I suppose that the magic number "4" appeared because usually the array
elements in SBCL are 4 bytes long. Anyway, a better (?) code would look
like this:
XOR ECX, ECX
MOV EAX, 8
JMP L6
L5: MOV [EDX+ECX+1], AL
INC ECX
L6: CMP ECX, 10
JL L5
In this way the EAX is loaded only once and then re-used.
Also, the body of the loop is now only 4 instructions instead of 7. This
might be not a big win, but that's good anyway.
The better results would be achieved with the "LOOP" instruction, but it
is clear that SBCL may not convert the (loop ...) with the counter
raising from 0 to a positive value to an assembly with that instruction.
>> 2. The "MOV" command on line C17 seems to be too heavyweight, doesn't
>> it? I do not see why three values should be added just to get the
>> address on the next entry.
>>
>> 3. On line C12 it is clearly seen that EAX is filled instantly with the
>> value "8" which is a constant. It would be great if I can make SBCL put
>> it out of the loop, between the lines C09 and C0B.
>>
>
> These two issues fall under the general class of loop optimizations:
> strength reduction and invariant hoisting. There is some apparatus in
> SBCL for performing this kind of optimization (for instance, loop
> analysis is used in the register allocator) but not very much is done.

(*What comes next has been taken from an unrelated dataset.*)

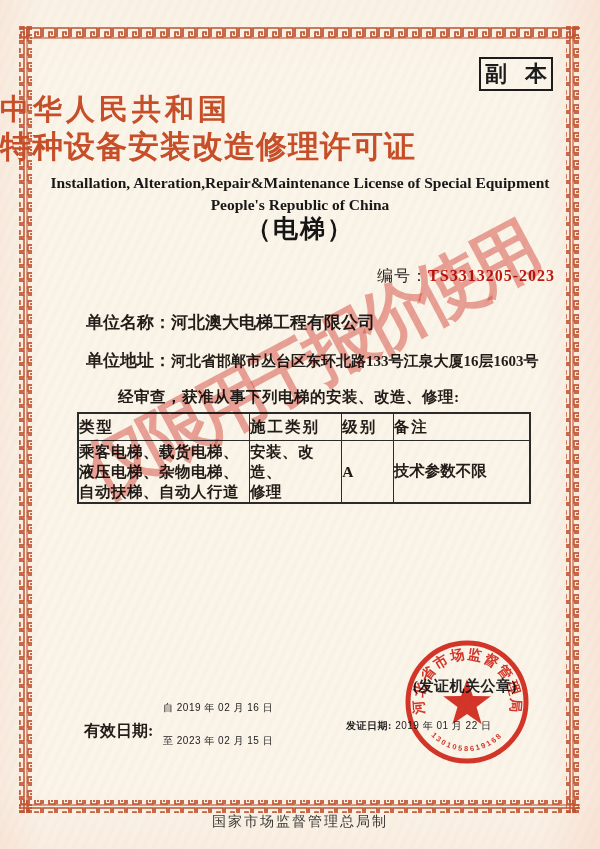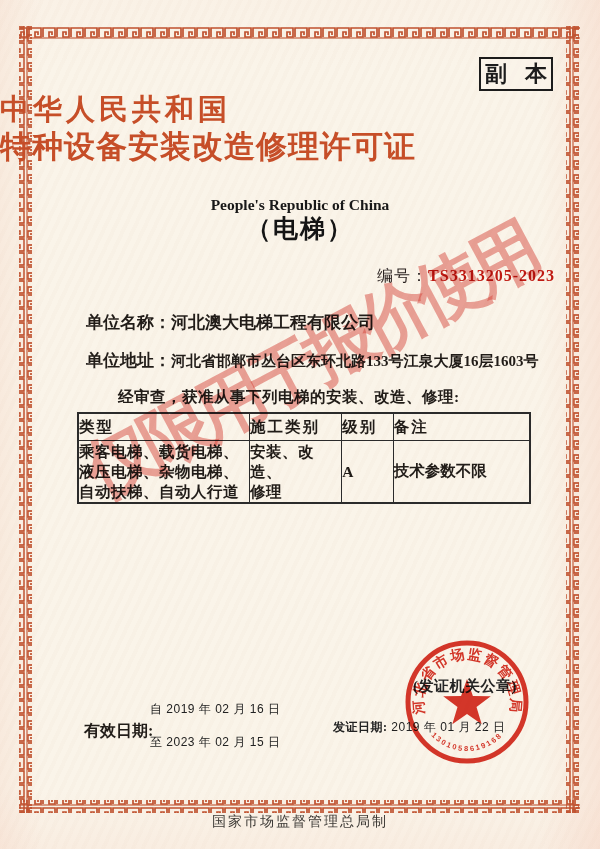"Installation," div.abs { html: none -> <div>Installation, Alteration,Repair&amp;Maintenance License of Special Equipment</div> }
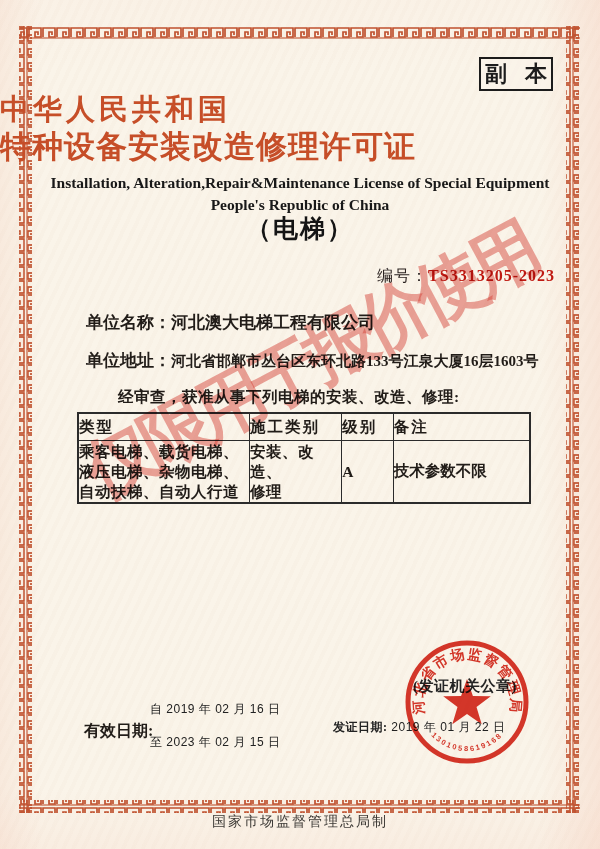"自 2019 年 02 月" .dateline { font-size: 12px -> 10px; margin-left: none -> 13px }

> If you are interested in this kind of thing, that is where you should
> start.
>
It would be great to take a look at that. Could you suggest where should
I begin?
> If you're filling a vector with a constant value, call FILL instead
>
Thank you very much for the hint! By the way, I suppose FILL does not
work for 2D arrays. Could you also suggest some functions for
copying/filling specific regions of arrays? Or maybe there is some way
to interpret a 2D array as a 1D one?
>> Also, It would be great if someone could point me out where can I take a
>> look for the SBCL's optimization of the assembly. Perhaps I could tune
>> it a bit?
>>
>
> There is no one place where SBCL generates assembly in the sense that
> you mean. Instead, the compiler converts into a high-level internal
> representation, performs various optimizations on that representation,
> converts to a lower level representation, performs some more
> optimizations, and then emits assembly to implement what remains of
> that lower-level internal representation.
>
I have almost forget the x86 assembly and I am quite new to LISP, but
I'd like to take a look if I can figure out how does it work and
perhaps tune it a bit.
It looks like this goes out of the sbcl-help scope, but could you
suggest a place to start?
> (To address another of your questions which I have snipped: it is
> possible to pass vectors of numbers to foreign code without copying.)
>
Oh, that's great :-) Thank you.
With best wishes,
Denys
|